Fewer pregnant women are smoking in NSW compared with 20 years ago, but too many expectant mothers are still lighting up in some regional areas, according to the NSW Mothers and Babies 2016 report released Thursday.
The number of pregnant women smoking state-wide has dropped a whopping 61 per cent in the two decades to 2016.
The statistics suggest 8.3 per cent of expectant mothers smoke today across NSW, compared with almost 22 per cent in 1996.
But, in the Far West Local Health District - which includes the outback mining town of Broken Hill and surrounding areas - some 26.5 per cent of expectant mums are still lighting up.

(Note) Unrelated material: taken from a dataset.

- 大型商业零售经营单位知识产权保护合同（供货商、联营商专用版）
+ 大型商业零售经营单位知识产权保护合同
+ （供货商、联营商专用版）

NSW Health spokesperson Lyndal O'Leary said higher smoking rates were generally found in regional areas of lower socio-economic status and with larger Aboriginal populations.
"I see pregnant women smoking frequently across the western NSW region," Ms O'Leary told AAP.
"That is why we are building supportive environments to encourage pregnant women to quit."
The lowest rates of mothers-to-be smoking were found on Sydney's lower north shore, where only 0.5 per cent are smokers.
Expectant mothers who smoke risk having a stillbirth or a baby born with low birth weight which can lead to diabetes, heart disease, high blood pressure and even obesity.
Smoking can also lead to sudden infant death syndrome, asthma and lower respiratory illnesses.
"Smoking is very addictive and it is not always easy for people to give up," Ms O'Leary said.